The elevation of plasma ADM, however, cannot completely explain coronary arterial dilation in KD. This is because there are other disease states, such as septic shock (21) and Behçet's disease (32), in which ADM plasma concentrations are elevated but there is no evidence for coronary arterial dilation. Further prospective echocardiography studies are needed to be certain that septic shock and Behçet's disease are not acutely associated with coronary artery dilation, however, before we can conclude that ADM does not fully explain coronary artery dilation in acute KD. In our current study, we therefore also examined the potential cell source of ADM in PBMCs. We found that ADM mRNA was highly up-regulated in monocytes/macrophages but not lymphocytes from patients with acute KD. We postulate that these monocytes/macrophages may infiltrate into the walls of coronary arteries and other blood vessels to deliver ADM to vascular endothelial cells and smooth muscle cells. ADM produced by monocytes/macrophages therefore may be a potential coronary artery vasodilator in acute KD and reflects a general activation of monocytes/macrophages in this disease. Future research is needed to examine coronary artery–infiltrating macrophages as a potential source of ADM.

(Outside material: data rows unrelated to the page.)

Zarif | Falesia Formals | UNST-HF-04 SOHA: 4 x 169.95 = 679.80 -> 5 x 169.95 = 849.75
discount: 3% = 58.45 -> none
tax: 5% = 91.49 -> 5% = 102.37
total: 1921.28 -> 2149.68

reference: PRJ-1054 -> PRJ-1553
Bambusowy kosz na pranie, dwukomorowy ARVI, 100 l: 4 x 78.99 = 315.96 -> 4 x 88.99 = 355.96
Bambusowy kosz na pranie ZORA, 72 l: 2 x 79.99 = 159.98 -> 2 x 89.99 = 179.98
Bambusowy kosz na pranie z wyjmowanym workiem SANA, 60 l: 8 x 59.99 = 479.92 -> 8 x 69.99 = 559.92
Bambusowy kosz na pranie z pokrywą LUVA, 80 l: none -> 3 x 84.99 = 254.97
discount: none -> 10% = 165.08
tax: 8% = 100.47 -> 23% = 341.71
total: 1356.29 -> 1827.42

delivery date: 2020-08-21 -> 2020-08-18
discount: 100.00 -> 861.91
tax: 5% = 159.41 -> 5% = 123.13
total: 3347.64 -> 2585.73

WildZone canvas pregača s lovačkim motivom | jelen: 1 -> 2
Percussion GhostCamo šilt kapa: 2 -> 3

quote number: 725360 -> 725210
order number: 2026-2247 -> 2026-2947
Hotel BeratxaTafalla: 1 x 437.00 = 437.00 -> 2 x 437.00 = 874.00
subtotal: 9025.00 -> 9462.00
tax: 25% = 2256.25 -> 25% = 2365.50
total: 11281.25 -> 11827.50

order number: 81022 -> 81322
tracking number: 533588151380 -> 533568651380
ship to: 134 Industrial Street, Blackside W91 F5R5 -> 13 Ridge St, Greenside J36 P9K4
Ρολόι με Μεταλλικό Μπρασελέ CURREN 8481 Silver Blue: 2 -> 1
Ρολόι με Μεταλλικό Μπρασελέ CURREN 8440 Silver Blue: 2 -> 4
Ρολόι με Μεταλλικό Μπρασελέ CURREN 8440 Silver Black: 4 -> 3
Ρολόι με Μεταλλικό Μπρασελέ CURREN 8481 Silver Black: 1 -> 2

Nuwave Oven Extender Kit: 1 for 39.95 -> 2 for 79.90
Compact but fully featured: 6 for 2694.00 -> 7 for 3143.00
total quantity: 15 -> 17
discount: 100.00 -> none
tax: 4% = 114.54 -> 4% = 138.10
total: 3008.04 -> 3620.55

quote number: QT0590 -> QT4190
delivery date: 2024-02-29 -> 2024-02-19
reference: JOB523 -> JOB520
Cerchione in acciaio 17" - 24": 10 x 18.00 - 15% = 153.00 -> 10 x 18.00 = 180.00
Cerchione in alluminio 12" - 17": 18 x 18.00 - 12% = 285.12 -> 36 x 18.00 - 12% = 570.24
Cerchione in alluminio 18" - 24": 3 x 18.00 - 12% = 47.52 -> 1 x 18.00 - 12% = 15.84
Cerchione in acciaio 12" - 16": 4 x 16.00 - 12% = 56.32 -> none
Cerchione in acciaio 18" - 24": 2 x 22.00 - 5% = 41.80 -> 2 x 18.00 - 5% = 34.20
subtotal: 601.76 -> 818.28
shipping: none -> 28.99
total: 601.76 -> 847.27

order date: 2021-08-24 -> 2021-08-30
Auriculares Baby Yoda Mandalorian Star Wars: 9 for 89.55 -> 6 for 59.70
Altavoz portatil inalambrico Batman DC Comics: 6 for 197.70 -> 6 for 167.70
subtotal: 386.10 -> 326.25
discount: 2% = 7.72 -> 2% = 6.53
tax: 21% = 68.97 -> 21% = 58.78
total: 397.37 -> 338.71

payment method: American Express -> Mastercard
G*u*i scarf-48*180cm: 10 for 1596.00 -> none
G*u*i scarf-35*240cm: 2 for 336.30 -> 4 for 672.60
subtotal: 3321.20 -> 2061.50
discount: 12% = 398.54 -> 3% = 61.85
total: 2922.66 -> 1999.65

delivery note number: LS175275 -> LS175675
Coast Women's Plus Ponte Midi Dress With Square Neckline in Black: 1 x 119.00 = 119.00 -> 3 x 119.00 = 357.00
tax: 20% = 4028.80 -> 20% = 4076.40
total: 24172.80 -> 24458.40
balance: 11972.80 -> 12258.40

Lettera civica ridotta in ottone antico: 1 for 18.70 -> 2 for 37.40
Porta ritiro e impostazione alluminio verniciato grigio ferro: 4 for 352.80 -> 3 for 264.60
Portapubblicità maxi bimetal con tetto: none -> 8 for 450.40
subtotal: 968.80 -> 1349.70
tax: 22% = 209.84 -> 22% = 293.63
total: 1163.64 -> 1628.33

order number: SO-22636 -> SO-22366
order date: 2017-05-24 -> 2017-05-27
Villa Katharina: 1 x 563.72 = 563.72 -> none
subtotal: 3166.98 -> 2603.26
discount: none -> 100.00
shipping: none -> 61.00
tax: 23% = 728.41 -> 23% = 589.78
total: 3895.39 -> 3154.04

In addition to ADM, a number of other genes were found to be up-regulated in the acute compared with convalescent phase of KD. Several of these genes have known proinflammatory effects, including the nuclear transcription factor c-fos, a member of AP-1 complex that activates the expression of many proinflammatory genes. S-100 A9, a small calcium-binding protein found in the neutrophil and monocyte cytosol, is known to be highly expressed under conditions of inflammation associated with monocyte neutrophil activation. The current study is the first report of the up-regulation of S-100 A9 in acute KD. This molecule functions as a neutrophil chemoattractant and therefore may contribute to the infiltration of neutrophils in sites of vasculitis (33). The other calcium-binding protein S100A12 that we found increased causes inflammation through its interaction with the multiligand receptor for advanced glycation end products and has already been reported to be up-regulated in acute KD (34). S-100 A12 enhances monocyte migration (35). It is interesting that TSG-6 was also increased in acute-phase KD. TSG-6, however, has anti-inflammatory effects in various models of inflammation (13). This suggests that in addition to the up-regulation of proinflammatory genes, anti-inflammatory proteins are made. Although it was beyond the scope of this study to examine this response in more detail, future studies may be of interest to examine whether patients with persistent fever or tissue inflammation as a result of KD have an inadequate anti-inflammatory response.

CONCLUSION

In conclusion, the current study has demonstrated an increase of ADM in acute KD. This up-regulation was observed using gene microarray, RT-PCR, and ELISA. Up-regulation of ADM was found by real-time PCR in monocytes but not lymphocytes from patients in the acute phase of KD. These data suggest that ADM produced by monocytes/macrophages that infiltrate the coronary vascular wall may contribute to coronary artery dilation in acute KD.